Records drawn from a dataset:
+---+

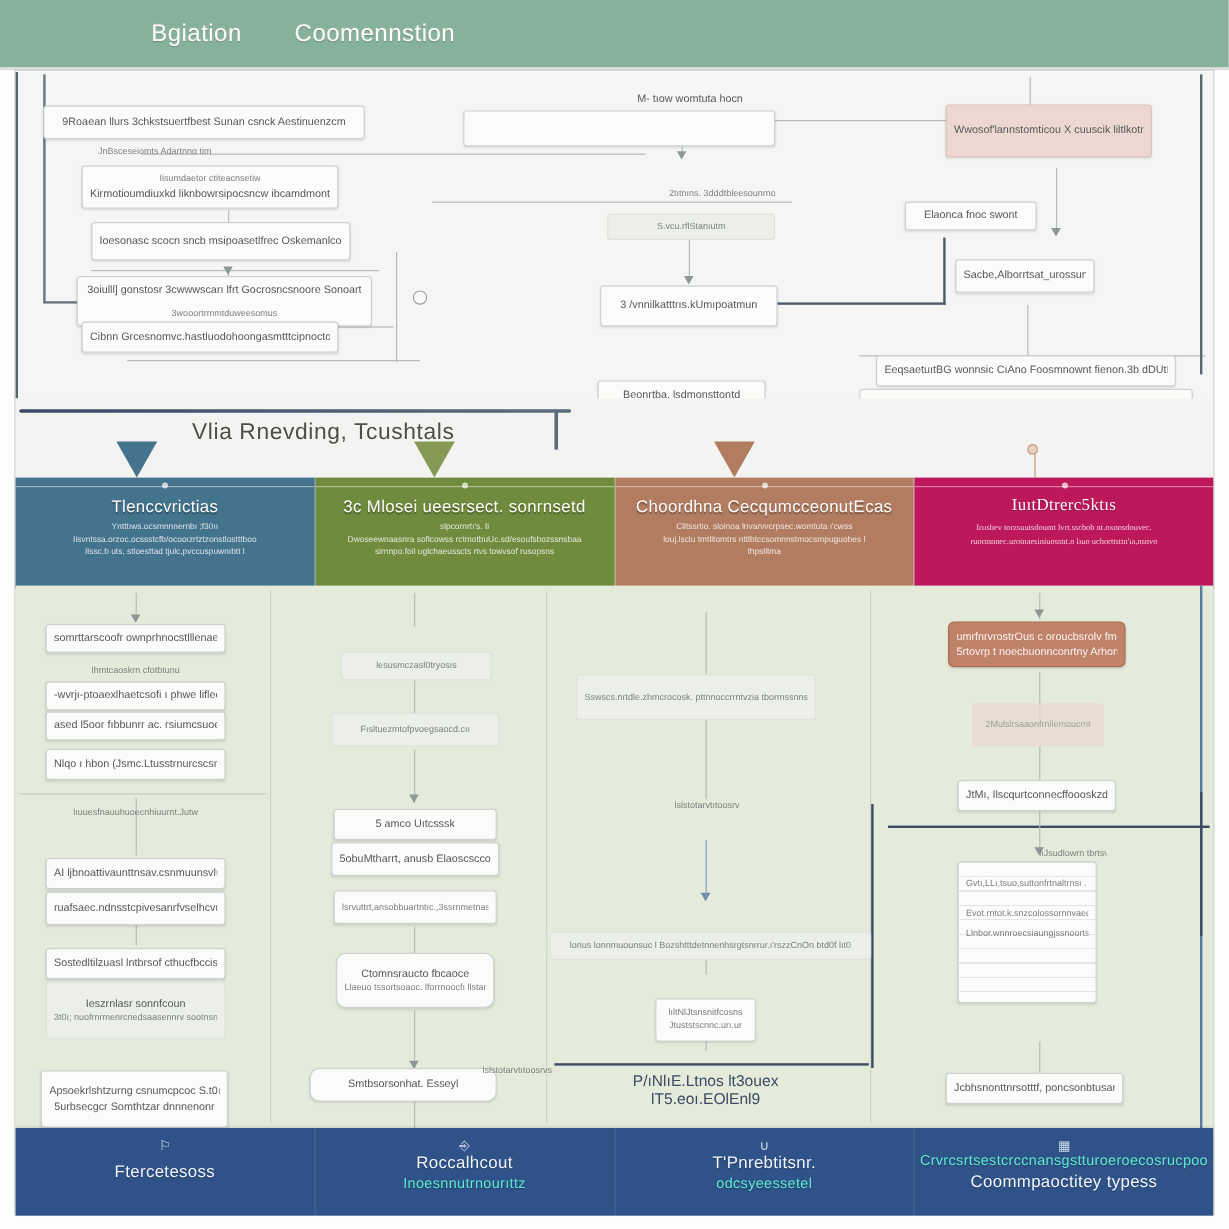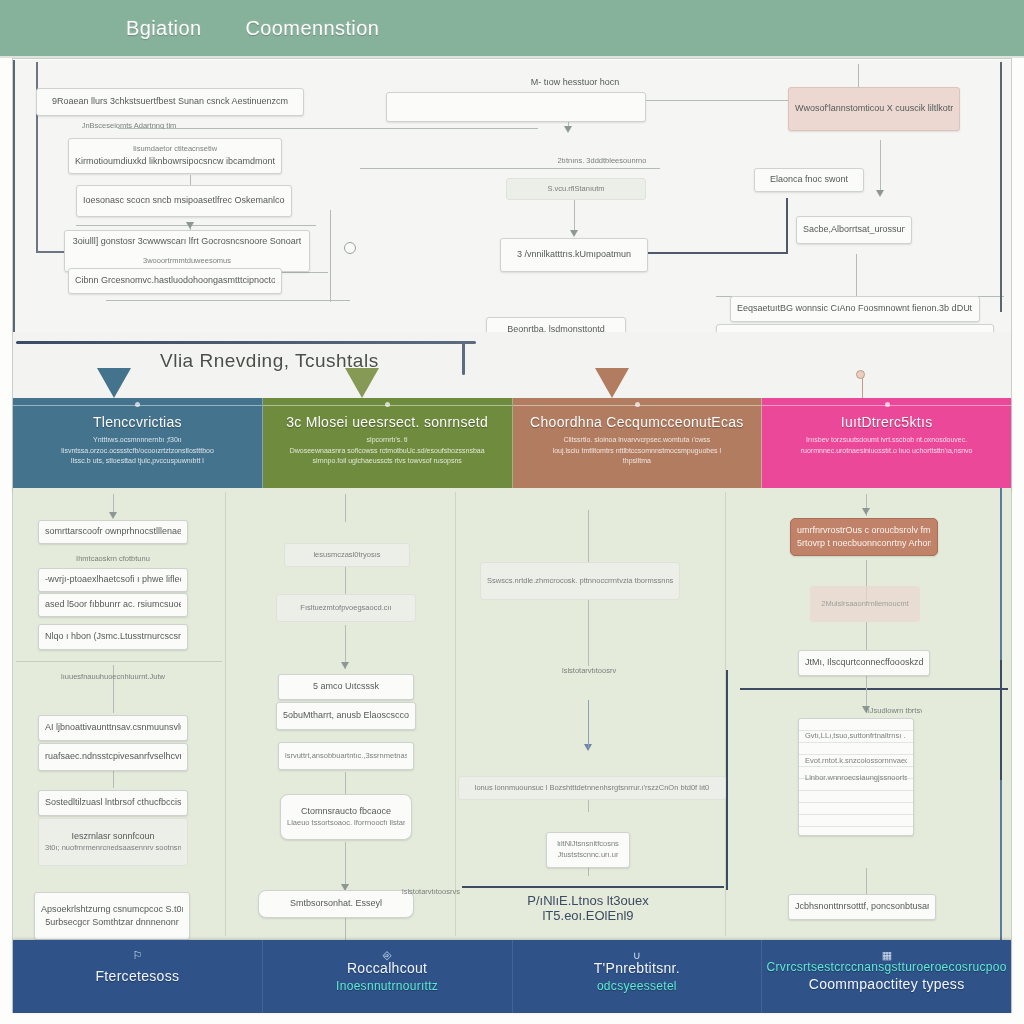--- a/index.html
+++ b/index.html
@@ -287,21 +287,21 @@
   </div>
   <div class="node" style="left:64px;  top:230px; width:246px; height:42px;justify-content:space-between;">
     <span class="nl">3oiulll] gonstosr   3cwwwscarı lfrt  Gocrosncsnoore  Sonoart</span>
     <span class="nl sm">3wooortrmmtduweesomus</span>
   </div>
   <div class="node" style="left:68px;  top:268px; width:214px; height:26px;">
     <span class="nl">Cibnn Grcesnomvc.hastluodohoongasmtttcipnoctoveo</span>
   </div>
 
   <div class="node ghost" style="left:500px; top:72px; width:150px; height:20px; border:none; background:transparent; box-shadow:none;">
-    <span class="nl">M- tıow hesstuor hocn</span>
+    <span class="nl">M- tıow womtuta hocn</span>
   </div>
   <div class="node" style="left:386px; top:92px; width:260px; height:30px;">
     <span class="nl"></span>
   </div>
   <div class="node blush" style="left:788px; top:87px; width:172px; height:44px;">
     <span class="nl">Wwosof'lannstomticou  X cuuscik  liltlkotrhoetoaisd  ahrvomuotuocsti Coorltd</span>
   </div>
   <div class="node ghost" style="left:520px; top:152px; width:164px; height:18px; border:none; background:transparent; box-shadow:none;">
     <span class="nl sm">2tıtnıns.  3dddtbleesounrno</span>
   </div>
@@ -310,21 +310,21 @@
   </div>
   <div class="node" style="left:500px; top:238px; width:148px; height:34px;">
     <span class="nl">3 /vnnilkatttrıs.kUmıpoatmun</span>
   </div>
   <div class="node" style="left:754px; top:168px; width:110px; height:24px;">
     <span class="nl">Elaonca fnoc swont</span>
   </div>
   <div class="node" style="left:796px; top:216px; width:116px; height:28px;">
     <span class="nl">Sacbe,Alborrtsat_urossunnoss</span>
   </div>
-  <div class="node" style="left:486px; top:317px; width:140px; height:26px;align-items:center;">
+  <div class="node" style="left:498px; top:317px; width:140px; height:26px;align-items:center;">
     <span class="nl">Beonrtba. lsdmonsttontd</span>
   </div>
   <div class="node" style="left:502px; top:344px; width:140px; height:28px;">
     <span class="nl">lhcs. Ronmubargf.acfpvosudnsusl</span>
   </div>
   <div class="node" style="left:730px; top:296px; width:250px; height:26px;">
     <span class="nl">EeqsaetuıtBG  wonnsic  CıAno  Foosmnownt  fienon.3b dDUtL.s</span>
   </div>
   <div class="node" style="left:716px; top:324px; width:278px; height:28px;">
     <span class="nl">Fresrgmlsstmel lmecsntnbe  Soonfce  sostlhclocisnerv</span>
@@ -363,21 +363,21 @@
 
     <div class="band-col" style="background:#b27c61;">
       <div class="bc-topline"></div>
       <div class="bc-tick"></div>
       <span class="bc-title">Choordhna  CecqumcceonutEcas</span>
       <span class="bc-sub">Clitssrtio. sloinoa lnvarvvcrpsec.womtuta ı'cwss</span>
       <span class="bc-sub">louj.lsciu tmtlitomtrs  nttlbtccsomnnstmocsmpuguobes l</span>
       <span class="bc-sub">thpslltma</span>
     </div>
 
-    <div class="band-col" style="background:#ec4899;">
+    <div class="band-col" style="background:#be185d;font-family:Liberation Serif, serif;">
       <div class="bc-topline"></div>
       <div class="bc-tick"></div>
       <span class="bc-title">IuıtDtrerc5ktıs</span>
       <span class="bc-sub">Irıısbev torzsuutsdoumt lvrt.sscbob nt.oxnosdouvec.</span>
       <span class="bc-sub">ruormnnec.urotnaesiniuosstıt.o lıuo uchorttsttn'ıa,nsnvo</span>
     </div>
 
   </div>
 
   <div class="panel-lower"></div>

+---+

● Exercise requirements
Could you transcribe all of the data exactly, keeping every picture out of the copy?

● Answer
--- a/index.html
+++ b/index.html
@@ -287,21 +287,21 @@
   </div>
   <div class="node" style="left:64px;  top:230px; width:246px; height:42px;justify-content:space-between;">
     <span class="nl">3oiulll] gonstosr   3cwwwscarı lfrt  Gocrosncsnoore  Sonoart</span>
     <span class="nl sm">3wooortrmmtduweesomus</span>
   </div>
   <div class="node" style="left:68px;  top:268px; width:214px; height:26px;">
     <span class="nl">Cibnn Grcesnomvc.hastluodohoongasmtttcipnoctoveo</span>
   </div>
 
   <div class="node ghost" style="left:500px; top:72px; width:150px; height:20px; border:none; background:transparent; box-shadow:none;">
-    <span class="nl">M- tıow hesstuor hocn</span>
+    <span class="nl">M- tıow womtuta hocn</span>
   </div>
   <div class="node" style="left:386px; top:92px; width:260px; height:30px;">
     <span class="nl"></span>
   </div>
   <div class="node blush" style="left:788px; top:87px; width:172px; height:44px;">
     <span class="nl">Wwosof'lannstomticou  X cuuscik  liltlkotrhoetoaisd  ahrvomuotuocsti Coorltd</span>
   </div>
   <div class="node ghost" style="left:520px; top:152px; width:164px; height:18px; border:none; background:transparent; box-shadow:none;">
     <span class="nl sm">2tıtnıns.  3dddtbleesounrno</span>
   </div>
@@ -310,21 +310,21 @@
   </div>
   <div class="node" style="left:500px; top:238px; width:148px; height:34px;">
     <span class="nl">3 /vnnilkatttrıs.kUmıpoatmun</span>
   </div>
   <div class="node" style="left:754px; top:168px; width:110px; height:24px;">
     <span class="nl">Elaonca fnoc swont</span>
   </div>
   <div class="node" style="left:796px; top:216px; width:116px; height:28px;">
     <span class="nl">Sacbe,Alborrtsat_urossunnoss</span>
   </div>
-  <div class="node" style="left:486px; top:317px; width:140px; height:26px;align-items:center;">
+  <div class="node" style="left:498px; top:317px; width:140px; height:26px;align-items:center;">
     <span class="nl">Beonrtba. lsdmonsttontd</span>
   </div>
   <div class="node" style="left:502px; top:344px; width:140px; height:28px;">
     <span class="nl">lhcs. Ronmubargf.acfpvosudnsusl</span>
   </div>
   <div class="node" style="left:730px; top:296px; width:250px; height:26px;">
     <span class="nl">EeqsaetuıtBG  wonnsic  CıAno  Foosmnownt  fienon.3b dDUtL.s</span>
   </div>
   <div class="node" style="left:716px; top:324px; width:278px; height:28px;">
     <span class="nl">Fresrgmlsstmel lmecsntnbe  Soonfce  sostlhclocisnerv</span>
@@ -363,21 +363,21 @@
 
     <div class="band-col" style="background:#b27c61;">
       <div class="bc-topline"></div>
       <div class="bc-tick"></div>
       <span class="bc-title">Choordhna  CecqumcceonutEcas</span>
       <span class="bc-sub">Clitssrtio. sloinoa lnvarvvcrpsec.womtuta ı'cwss</span>
       <span class="bc-sub">louj.lsciu tmtlitomtrs  nttlbtccsomnnstmocsmpuguobes l</span>
       <span class="bc-sub">thpslltma</span>
     </div>
 
-    <div class="band-col" style="background:#ec4899;">
+    <div class="band-col" style="background:#be185d;font-family:Liberation Serif, serif;">
       <div class="bc-topline"></div>
       <div class="bc-tick"></div>
       <span class="bc-title">IuıtDtrerc5ktıs</span>
       <span class="bc-sub">Irıısbev torzsuutsdoumt lvrt.sscbob nt.oxnosdouvec.</span>
       <span class="bc-sub">ruormnnec.urotnaesiniuosstıt.o lıuo uchorttsttn'ıa,nsnvo</span>
     </div>
 
   </div>
 
   <div class="panel-lower"></div>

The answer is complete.